'six

174 25 30
                                    

"Gözlerini açabilirsin. Niki gitti."

Sunoo kapalı tutmaya çalıştığı gözlerini açıp kafasını Heeseung'a çevirdi. Yakalanmış olmalıydı. Üstündeki pikeyi kenara itip oturur pozisyona geçti. "İkimizi revire taşıdın ve doktorun mesaisi bittiği için yaralarımızı açıklamanda sorun olmadı, sen tedavi ettin. Doğru duymuş muyum?"

Niki'ye açıklarken duymuştu. Sonra da beraber kapının önüne çıktıklarını anlamış, gözlerini ancak Heeseung geri gelince açmıştı.

"Fifti fifti."

Heeseung Sunoo'nun karşısına tekerlekli tabure çekip oturdu.

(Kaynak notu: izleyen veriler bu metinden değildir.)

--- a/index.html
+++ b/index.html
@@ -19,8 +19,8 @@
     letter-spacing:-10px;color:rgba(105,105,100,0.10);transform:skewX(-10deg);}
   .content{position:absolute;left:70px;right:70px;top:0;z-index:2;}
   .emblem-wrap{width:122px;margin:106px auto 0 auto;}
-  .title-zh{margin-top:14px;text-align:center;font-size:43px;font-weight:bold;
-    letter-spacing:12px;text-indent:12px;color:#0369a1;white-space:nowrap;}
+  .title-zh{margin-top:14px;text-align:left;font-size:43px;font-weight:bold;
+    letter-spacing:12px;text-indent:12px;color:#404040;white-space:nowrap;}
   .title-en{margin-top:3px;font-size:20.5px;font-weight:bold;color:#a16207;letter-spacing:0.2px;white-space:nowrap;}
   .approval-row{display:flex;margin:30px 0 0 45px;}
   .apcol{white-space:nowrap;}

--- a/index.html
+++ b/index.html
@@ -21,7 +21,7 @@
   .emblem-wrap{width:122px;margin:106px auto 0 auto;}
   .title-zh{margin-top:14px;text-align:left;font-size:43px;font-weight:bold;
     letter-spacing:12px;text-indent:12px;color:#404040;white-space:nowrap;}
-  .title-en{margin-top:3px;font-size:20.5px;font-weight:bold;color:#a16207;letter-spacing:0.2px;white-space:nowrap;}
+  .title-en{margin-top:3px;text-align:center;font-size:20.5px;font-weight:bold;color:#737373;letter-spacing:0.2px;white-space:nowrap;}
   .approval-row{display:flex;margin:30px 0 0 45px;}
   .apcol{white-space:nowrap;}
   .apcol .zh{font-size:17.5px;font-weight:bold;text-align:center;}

Kollarını göğsünde bağlayıp Sunoo'ya bakmaya başladığında Sunoo gerilip yatakta bağdaş kurdu. "Kim başlasın?" diye mırıldandı. Heeseung tek eliyle centilmence Sunoo'yu işaret ettiğinde Sunoo ilk sorusunu sordu.

"Yeonjun'a dava mı açıldı?"

"Evet."

"Ben ifşa etmedim."

"Biliyorum."

"Niki'nin neden gözü döndü bu sefer?"

"Özeli. Öfke sorunları var."

"Ne kadar özel?"

"Daha sonra anlatabileceğim kadar."

"Az yani?"

"Meraklısın yani?"

"Biraz?"

"Çok."

Aniden gürültülü bir şekilde şimşek çakmasıyla ikisi de korkmuş, dolayısıyla tartışmaları kesilmişti. Yağmur devam ediyordu demek ki. Sunoo bunun üzerine hala ıslak olduğunu fark etti. Heeseung kendi üstünü değiştirmişti. Islaklıktan daha da üşüyordu Sunoo.

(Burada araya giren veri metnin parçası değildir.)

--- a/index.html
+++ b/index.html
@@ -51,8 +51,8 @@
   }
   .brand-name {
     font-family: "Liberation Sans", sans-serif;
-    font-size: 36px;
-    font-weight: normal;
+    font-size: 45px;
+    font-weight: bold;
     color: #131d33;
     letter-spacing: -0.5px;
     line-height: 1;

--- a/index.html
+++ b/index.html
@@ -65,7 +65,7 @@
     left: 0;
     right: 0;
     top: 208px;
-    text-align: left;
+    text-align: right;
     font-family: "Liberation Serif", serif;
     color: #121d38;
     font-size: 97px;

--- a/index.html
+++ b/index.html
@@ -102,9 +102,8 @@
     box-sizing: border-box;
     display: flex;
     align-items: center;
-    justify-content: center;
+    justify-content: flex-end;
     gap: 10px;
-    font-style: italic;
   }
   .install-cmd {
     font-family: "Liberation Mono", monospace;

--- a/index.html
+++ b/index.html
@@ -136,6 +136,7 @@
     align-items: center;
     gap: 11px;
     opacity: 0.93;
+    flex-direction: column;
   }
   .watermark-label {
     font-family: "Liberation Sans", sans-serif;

Yataktan kalkıp "Çantam nerede? Dolabımdan kıyafetlerimi alacağım." dediğinde Heeseung sıkıntısını anlamış olacaktı ki "Spor kıyafetlerini getirdim. Rahatsız olursun diye giydiremedim ama." diyerek kafasıyla karşı yatağın üstünü işaret etti. Sunoo kıyafetlerinin olduğu yatağın perdesini çekip Heeseung'ın görüşünü engelledi.

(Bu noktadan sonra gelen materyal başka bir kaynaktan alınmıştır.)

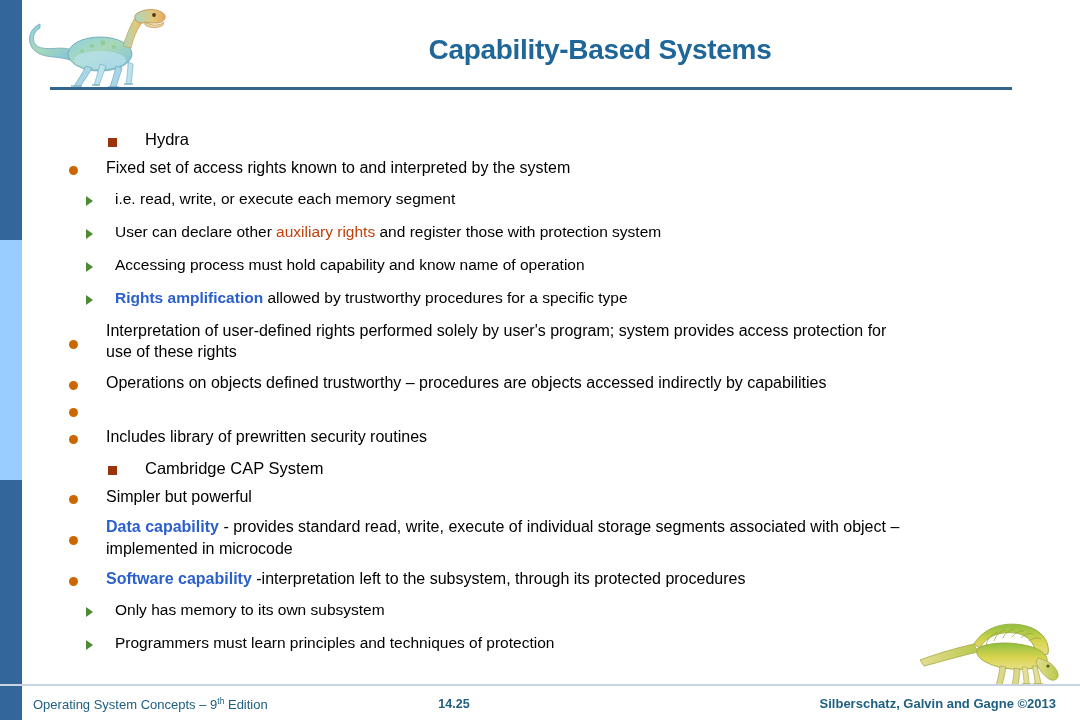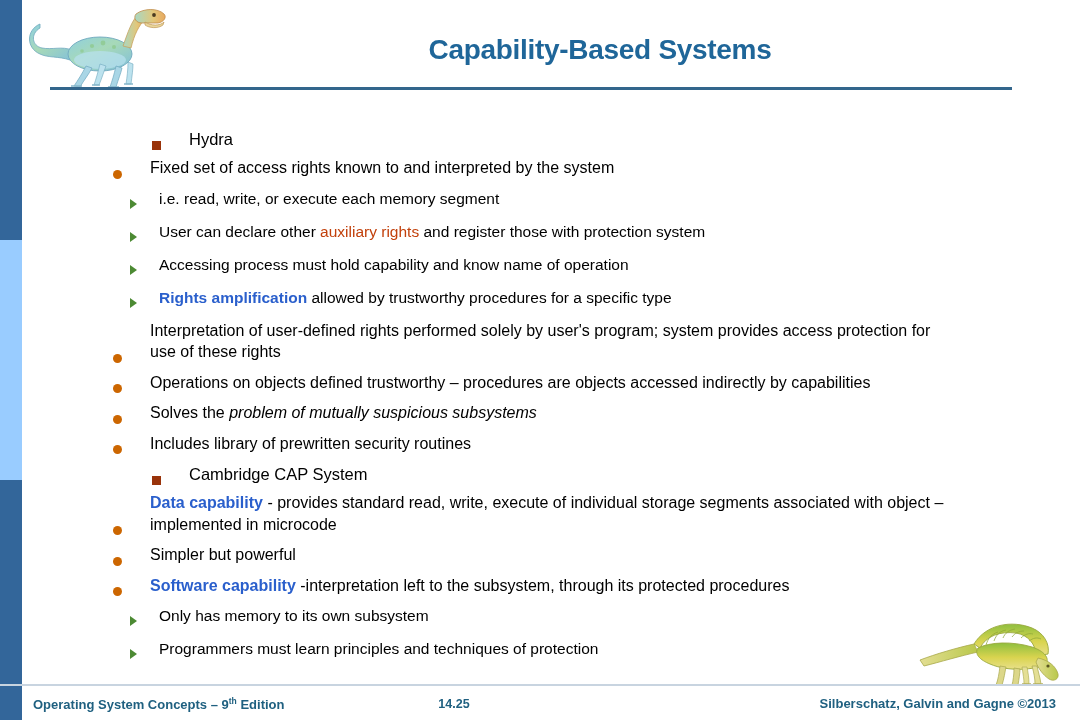--- a/index.html
+++ b/index.html
@@ -81,9 +81,8 @@
   .bullet-row {
     position: relative;
     display: flex;
-    align-items: flex-end;
+    align-items: center;
     color: #000000;
-    margin-left: 44px;
   }
   .bullet-marker {
     flex: 0 0 auto;

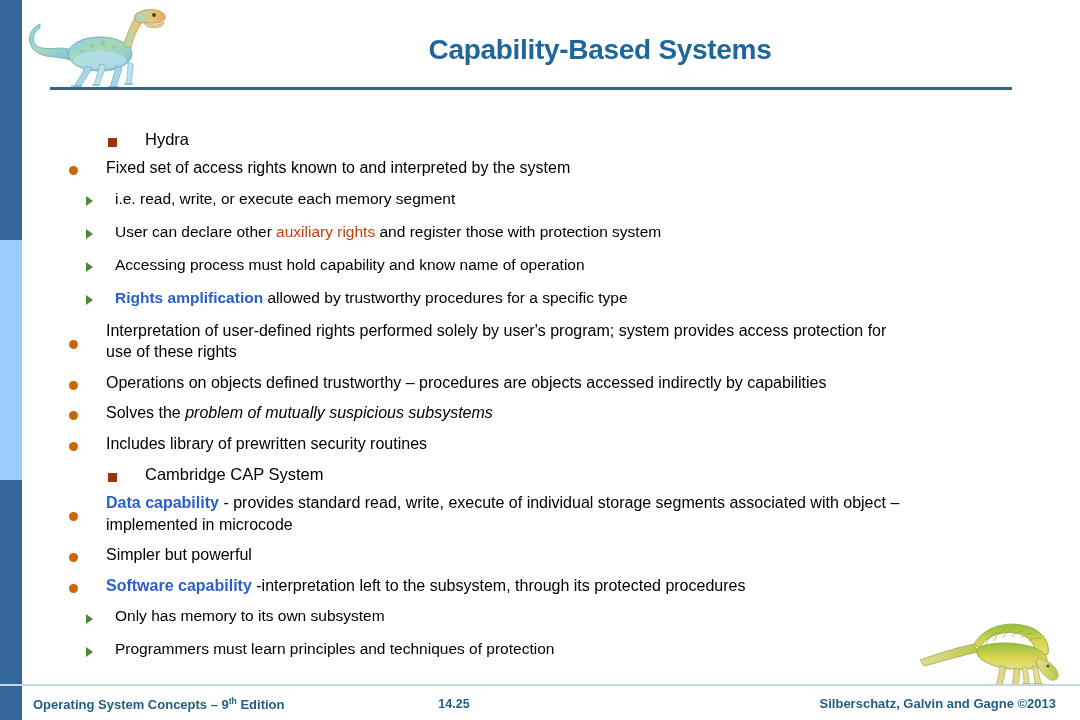--- a/index.html
+++ b/index.html
@@ -297,7 +297,6 @@
       <span class="bullet-marker">
         <span class="dot-marker"></span>
       </span>
-      <span class="bullet-text"><span>Solves the </span><span class="it">problem of mutually suspicious subsystems</span></span>
     </div>
     <div class="bullet-row lvl2">
       <span class="bullet-marker">

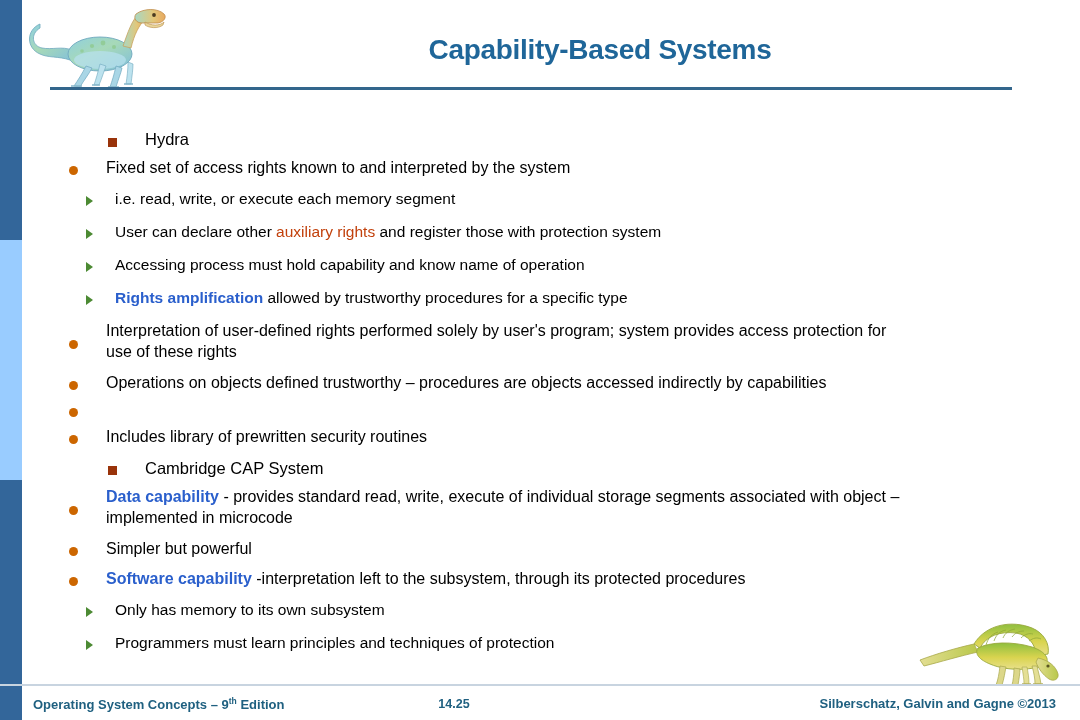--- a/index.html
+++ b/index.html
@@ -314,13 +314,13 @@
       <span class="bullet-marker">
         <span class="dot-marker"></span>
       </span>
+      <span class="bullet-text"><span>Simpler but powerful</span></span>
+    </div>
+    <div class="bullet-row lvl2">
+      <span class="bullet-marker">
+        <span class="dot-marker"></span>
+      </span>
       <span class="bullet-text"><span class="hl-blue-bold">Data capability</span><span> - provides standard read, write, execute of individual storage segments associated with object – implemented in microcode</span></span>
-    </div>
-    <div class="bullet-row lvl2">
-      <span class="bullet-marker">
-        <span class="dot-marker"></span>
-      </span>
-      <span class="bullet-text"><span>Simpler but powerful</span></span>
     </div>
     <div class="bullet-row lvl2">
       <span class="bullet-marker">

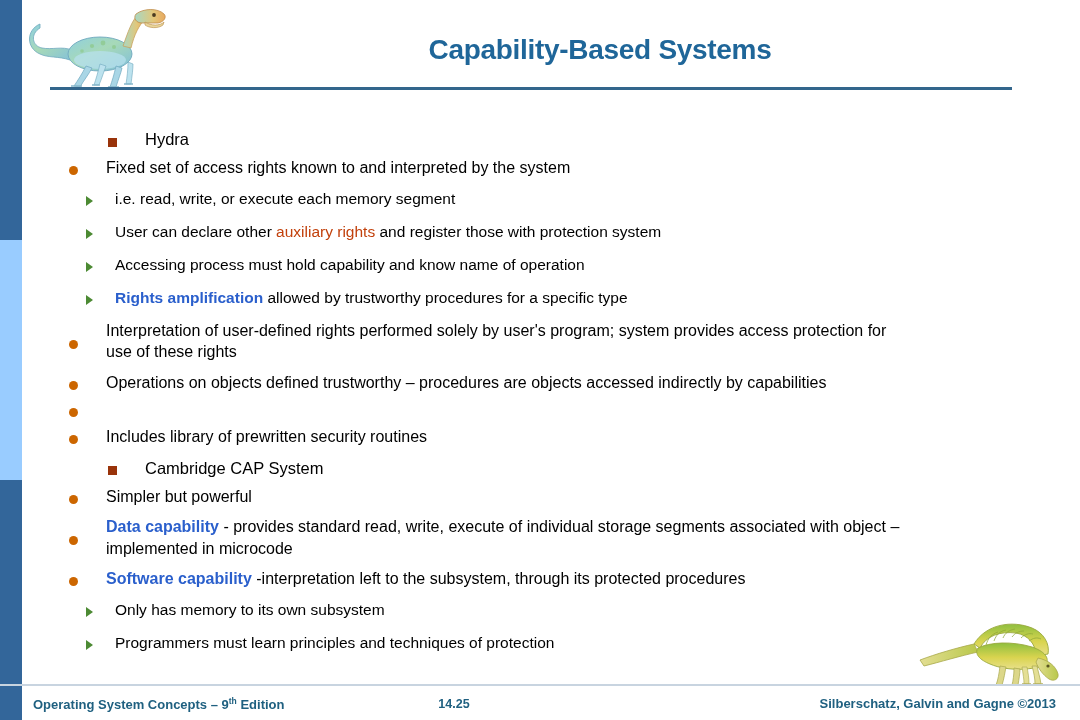--- a/index.html
+++ b/index.html
@@ -167,7 +167,7 @@
     left: 33px;
     top: 696px;
     font-size: 13px;
-    font-weight: bold;
+    font-weight: normal;
     color: #1F6080;
     white-space: nowrap;
   }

Hızlıca üstündeki ıslak kıyafetleri kurularıyla değiştirdi, ıslakları spor kıyafetlerini çıkardığı poşetin içine soktu. İç çamaşırlarının ıslak olmasının verdiği rahatsızlık ve ağrıyan kasları eve gitme isteğini tetikliyordu. Yatağın kenarında gördüğü ıslak çantasından telefonunu çıkarıp açmaya çalıştı. Islanmıştı tabii ki, kurutmadan açılmazdı.

Çantasına geri koyup Heeseung'ın yanına döndü. "Yolda konuşsak? Geç olmuş olmalı."

Heeseung, Sunoo'yu onaylayıp kendi eşyalarını alarak onunla beraber revirden çıktı. "Çok saçma bir durum içerisindeyiz." deyip sessizliği biraz olsun kırmak istedi Sunoo. Gerçekten çok sorusu vardı, sormaya devam etmek istiyordu.

"Başka neyi merak ediyorsun?" Heeseung'ın aklını okumasına hafifçe gülümsedi.

"Siz tam olarak nasıl bir çetesiniz? Tanrı aşkına..."

Heeseung cevap vermeden okulun çıkış kapısına vardığında elinde tuttuğu şemsiyeyi Sunoo'ya uzattı. Sunoo kendi şemsiyesi değil de, Heeseung'ın orada çantasından çıkarıp Niki'nin ıslanmasını engellediği şemsiyesini verdiğini görünce sorgulamadan aldı. Kendi şemsiyesi kaybolmuştu o rüzgarda.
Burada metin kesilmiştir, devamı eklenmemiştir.